Re: Add-A-Gram Performance
by grep (Monsignor) on Feb 05, 2002 at 05:35 UTC
    Well I think you are getting into premature optimization. I would focus on cleaning up your code and making it more maintable before you look at speeding it up.

    Right off the bat your (lack of) indenting makes it almost impossible to follow your code (Thanks emacs and perl-mode).

    If you had warnings turned on you would see that you are using single element array slices (bad ju-ju). You are not using strict.

    You break some (IMO) important idioms. Particularly using upper case for filehandles (DICT). This would also turn off some bareword warnings. Use $_. It makes your code more readable, sort of like pronouns.

    Please do not mix you main program logic with your subroutines. This makes it very hard to follow.
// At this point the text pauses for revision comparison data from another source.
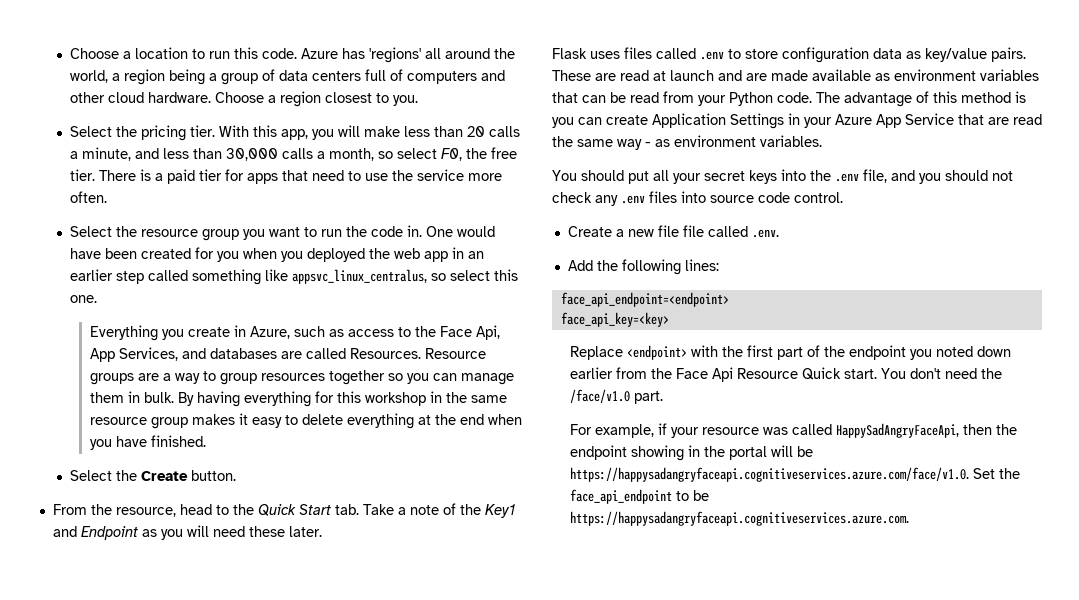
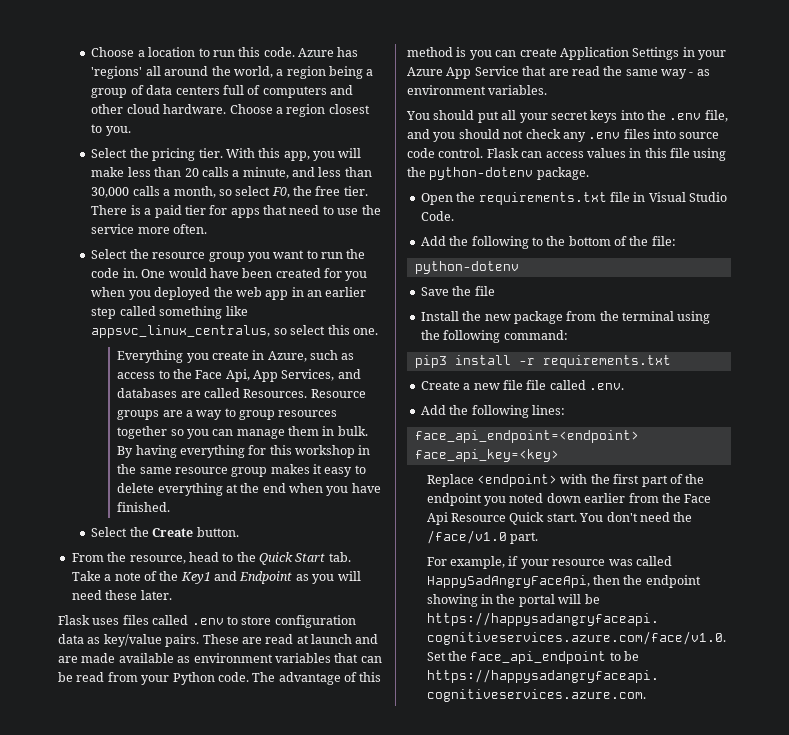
+ Flask can access values in this file using the python-dotenv package.
+ Open the requirements.txt file in Visual Studio Code.
+ Add the following to the bottom of the file:
+ python-dotenv
+ Save the file
+ Install the new package from the terminal using the following command:
+ pip3 install -r requirements.txt

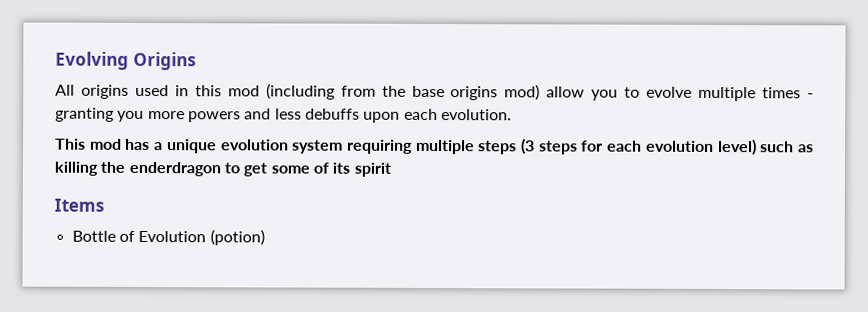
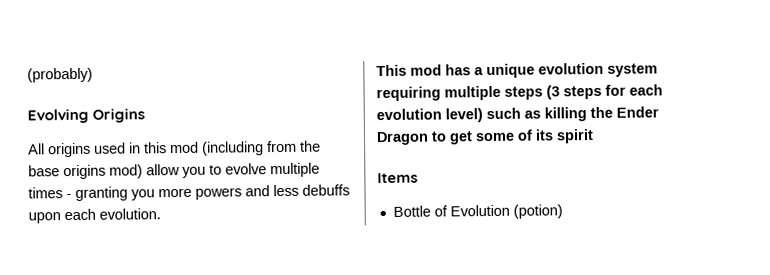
+ (probably)
- This mod has a unique evolution system requiring multiple steps (3 steps for each evolution level) such as killing the enderdragon to get some of its spirit
+ This mod has a unique evolution system requiring multiple steps (3 steps for each evolution level) such as killing the Ender Dragon to get some of its spirit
    You should also pass you vars into subroutines and avoid using globals in your subs.
    sub word { my $word; foreach $word ( @{ $wordpl{$l} } ) { my $oword=$word; #define original word my $p=$l-1; word1($p, $word); } }
    Here $l and %wordpl are in the main package not passed into your sub.

    I would also recommend reading perlstyle. It goes into more detail than I willing to go into in this post.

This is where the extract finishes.